EXERCISE MATERIAL
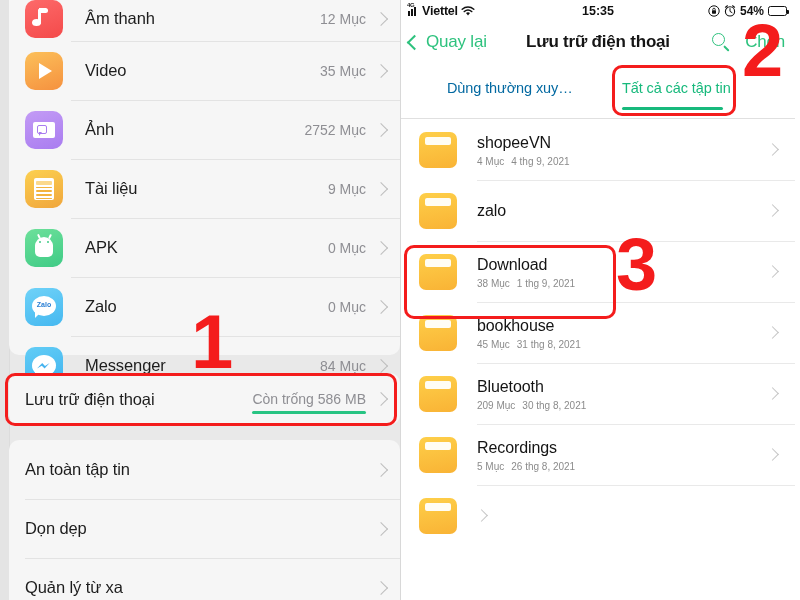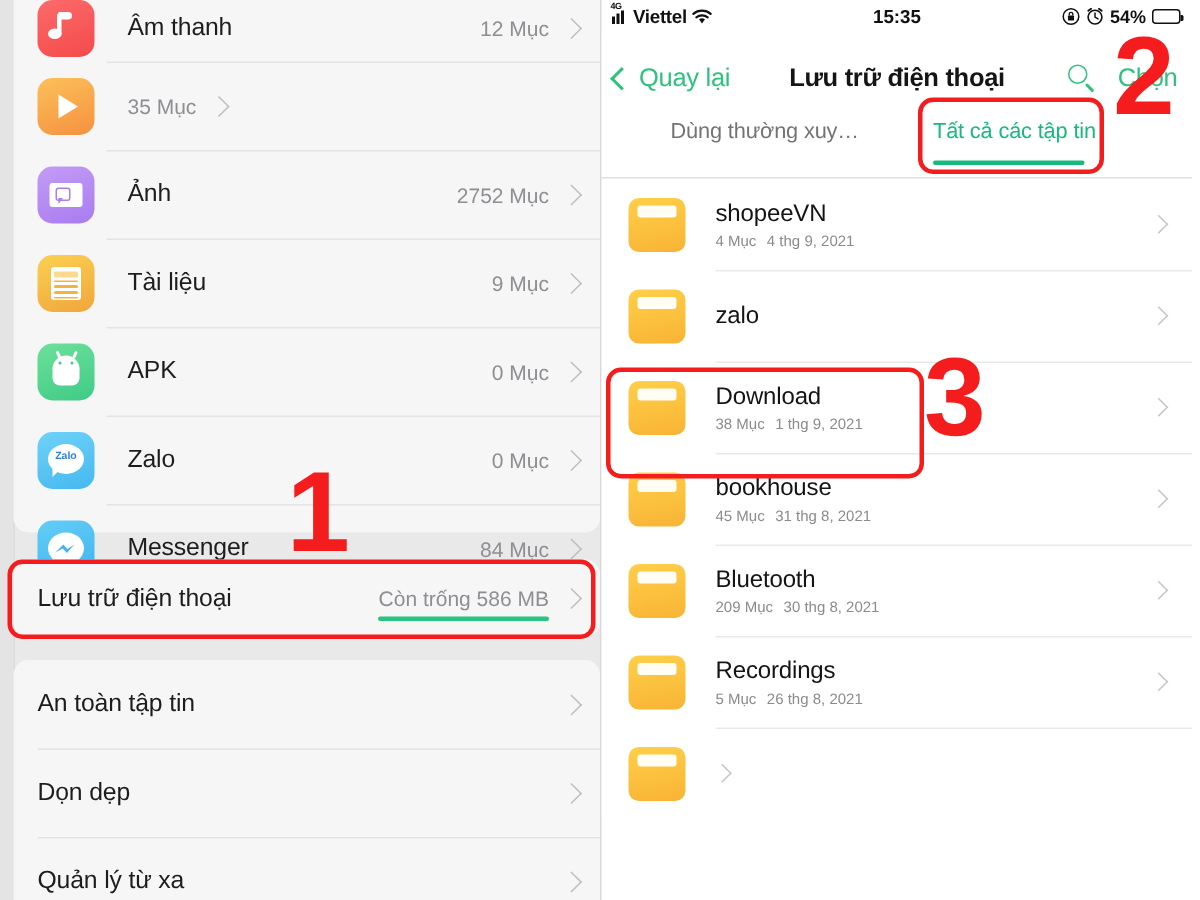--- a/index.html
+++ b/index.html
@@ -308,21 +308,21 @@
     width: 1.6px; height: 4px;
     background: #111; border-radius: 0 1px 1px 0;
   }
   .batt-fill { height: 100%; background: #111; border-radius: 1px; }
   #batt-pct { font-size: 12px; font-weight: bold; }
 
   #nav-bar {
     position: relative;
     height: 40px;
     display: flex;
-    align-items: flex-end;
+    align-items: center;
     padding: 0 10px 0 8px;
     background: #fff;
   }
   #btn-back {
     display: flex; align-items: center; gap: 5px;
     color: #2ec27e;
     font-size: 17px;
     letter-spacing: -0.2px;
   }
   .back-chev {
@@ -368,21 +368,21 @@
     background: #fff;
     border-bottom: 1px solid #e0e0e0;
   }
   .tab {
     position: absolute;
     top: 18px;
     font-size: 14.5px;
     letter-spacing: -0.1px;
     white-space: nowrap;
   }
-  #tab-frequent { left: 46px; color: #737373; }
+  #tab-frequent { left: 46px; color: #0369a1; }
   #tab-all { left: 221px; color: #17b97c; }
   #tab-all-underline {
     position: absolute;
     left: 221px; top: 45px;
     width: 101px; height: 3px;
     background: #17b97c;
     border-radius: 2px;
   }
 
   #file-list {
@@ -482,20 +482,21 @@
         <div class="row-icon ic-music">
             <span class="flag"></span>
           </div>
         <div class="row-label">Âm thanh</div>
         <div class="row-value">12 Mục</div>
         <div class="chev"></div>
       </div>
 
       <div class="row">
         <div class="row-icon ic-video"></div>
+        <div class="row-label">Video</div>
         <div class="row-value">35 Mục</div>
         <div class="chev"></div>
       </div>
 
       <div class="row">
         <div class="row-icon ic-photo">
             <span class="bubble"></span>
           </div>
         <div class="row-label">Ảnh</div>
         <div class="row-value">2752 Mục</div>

EXERCISE BRIEF
Your reply should consist of one number: how many lines above contain the word "radius".

RESULT FOR THIS EXERCISE
3